Heute, im Zeitalter der Globalisierung und Digitalisierung von Wirtschaft und Lebensumständen, sehen katholische und evangelische Kirche zunehmend Anlässe, den Geist der kirchlichen Kapitalismuskritik zu wecken. Die evangelische Kirche ist seit Jahren einer der schärfsten Kritiker etwa der globalen Finanzwirtschaft. Beide Kirchen prangern erneut Auswüchse des Kapitalismus an und appellieren an die Verantwortlichen in der Wirtschaft und der Politik, das ursprünglich westdeutsche Erfolgsmodell "soziale Marktwirtschaft" nicht nur mit neuem Leben zu füllen, sondern so wie Mercedes, Volkswagen, BMW und Aspirin zum Exportschlager made in Germany zu machen.

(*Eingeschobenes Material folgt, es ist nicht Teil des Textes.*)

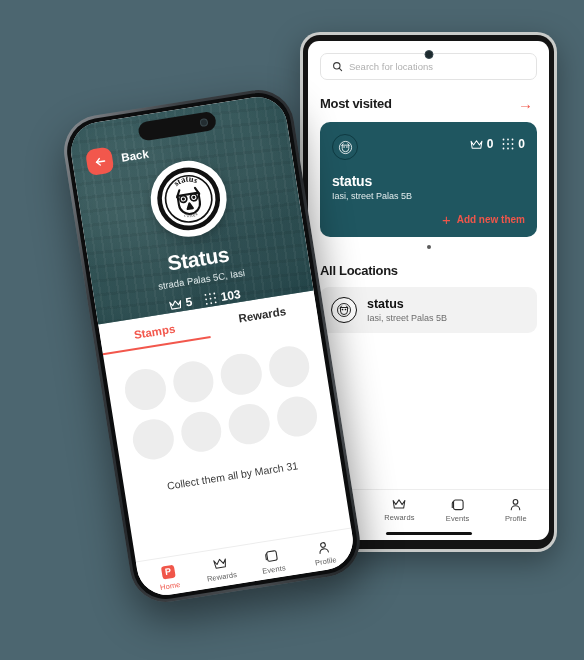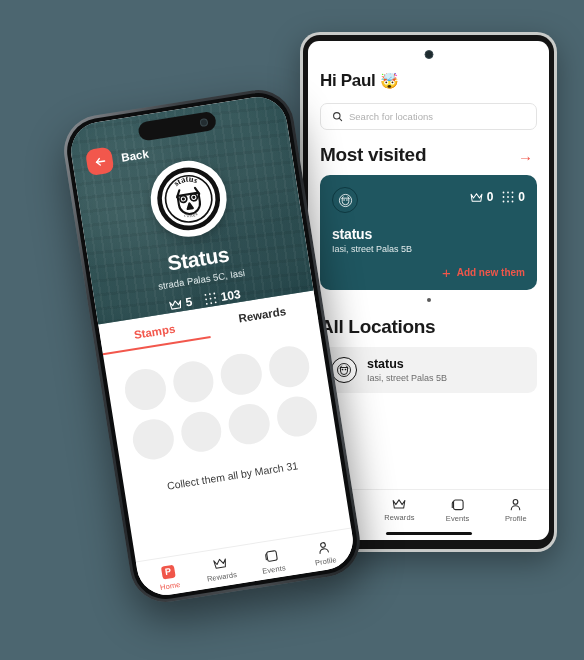--- a/index.html
+++ b/index.html
@@ -47,21 +47,21 @@
   }
   .r-search input {
     border: 0; outline: 0; font-size: 9.5px; color: #9b9b9b; flex: 1;
     font-family: "Liberation Sans", sans-serif; background: transparent;
   }
   .r-search input::placeholder { color: #b0b0b0; }
   .sec-head {
     display: flex; align-items: center; justify-content: space-between;
     margin-top: 14px;
   }
-  .sec-title { font-size: 19px; font-weight: bold; color: #1a1a1a; letter-spacing: -.3px; }
+  .sec-title { font-size: 13px; font-weight: bold; color: #1a1a1a; letter-spacing: -.3px; }
   .arrow-link { color: #f0564a; font-size: 15px; line-height: 1; padding: 2px 4px; }
 
   .teal-card {
     margin-top: 9px; background: #1f5660; border-radius: 10px;
     padding: 12px 12px 10px 12px; color: #fff; position: relative;
   }
   .tc-top { display: flex; align-items: flex-start; justify-content: space-between; }
   .tc-logo {
     width: 26px; height: 26px; border-radius: 50%;
     border: 1.6px solid #0f3a42; display: flex; align-items: center; justify-content: center;
@@ -202,24 +202,20 @@
 
 <div id="stage">
 
   <div id="phone-right">
     <div class="bezel">
       <div class="screen">
         <div class="r-camera"></div>
 
         <div class="r-body">
 
-          <div class="r-greet">
-            <span>Hi Paul</span>
-            <span class="emoji">🤯</span>
-          </div>
 
           <div class="r-search">
             <span>
               <svg width="11" height="11" viewBox="0 0 24 24" fill="none" stroke="#3a3a3a" stroke-width="2.4">
                 <circle cx="10.5" cy="10.5" r="7"></circle>
                   <line x1="15.6" y1="15.6" x2="21" y2="21" stroke-linecap="round"></line>
               </svg>
             </span>
             <input placeholder="Search for locations" style="">
           </div>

Kommunismus, Sozialismus, Marxismus, Kapitalismus - alle diese "Ismen" sind aus christlicher Sicht von Übel, menschenrechtswidrig. Bis auf den Kapitalismus pur sind sie allesamt tot. Sorgen um eine ungerechte Vermögens- und Einkommensverteilung im Mutterland der sozialen Marktwirtschaft machen sich nicht nur die Industriestaaten-Organisation OECD, sondern auch Sozialhistoriker wie Hans-Ulrich Wehler und eben Kirchen oder Gewerkschaften. Würde man hierzulande die Wirtschafts- und Sozialpolitik an den drei Prinzipien der christlichen Soziallehre ausrichten, wäre viel gewonnen. Die drei Prinzipien sind: Personalität, Subsidiarität, Solidarität. Die drei Grundsätze machen deutlich, warum christliche Soziallehre nicht einmal entfernt verwandt ist mit Kommunismus/Sozialismus, die den Menschen das Paradies auf Erden versprachen, ihnen aber das Alltagsleben zur Hölle machten. "Personalität" besagt, dass jeder Mensch die Freiheit hat, sein Leben ohne unnötige staatliche Einwirkung verantwortlich zu gestalten. "Subsidiarität" heißt, dass Aufgaben, welche von kleineren Einheiten übernommen werden können (zum Beispiel Kindererziehung in der Familie), nicht von größeren Einheiten übernommen werden sollen. "Solidarität" schließlich verlangt zum Beispiel, wie es das Grundgesetz so trefflich formuliert, dass "Gebrauch von Eigentum zugleich auch dem Wohl der Allgemeinheit zu dienen hat".

Nicht nur Kirchenvertreter, auch weltliche Einrichtungen werden nicht müde, vor den Gefahren des sozialen Auseinanderdriftens zu warnen. Schon in der Erklärung von Philadelphia aus dem Jahr 1944, die die Ziele der Internationalen Arbeitsorganisation skizzierte, hielten die Gründer fest, soziale Gerechtigkeit solle zu einem Eckpfeiler der internationalen Rechtsordnung gemacht werden. Es heißt darin: "Der Friede kann auf die Dauer nur auf sozialer Gerechtigkeit aufgebaut werden."

Die größten Mahner im weltlichen Bereich bleiben die Gewerkschaften. Sie sehen sich als Hüter eben jener sozialen Gerechtigkeit, als Kritiker eines überbordenden Kapitalismus. "Anstelle des Ziels sozialer Gerechtigkeit sind die Freiheiten des Kapital-, Waren- und Dienstleistungsverkehrs in den Vordergrund getreten", warnte etwa der neu gewählte DGB-Chef Reiner Hoffmann in seiner ersten Grundsatzrede beim Bundeskongress in Berlin.

Die Gewerkschaften sehen den Ausgangspunkt für eine gerechtere Gesellschaft in etwas, was sie vage als "gute Arbeit" beschreiben. Das Unheil liegt ihrer Meinung nach in den Flexibilisierungsinstrumenten dieser Zeit: Leiharbeit, Werkverträgen, Minijobs und Kettenbefristungen. Entsprechend forderte DGB-Chef Hoffmann, Deutschland müsse "Weltmarktführer in guten Arbeitsbedingungen" werden. "Das bedeutet nichts anderes, als Arbeit und Leben nach menschlichen Bedürfnissen zu gestalten. Das ist sicher nicht einfach in einer komplexeren Arbeitswelt."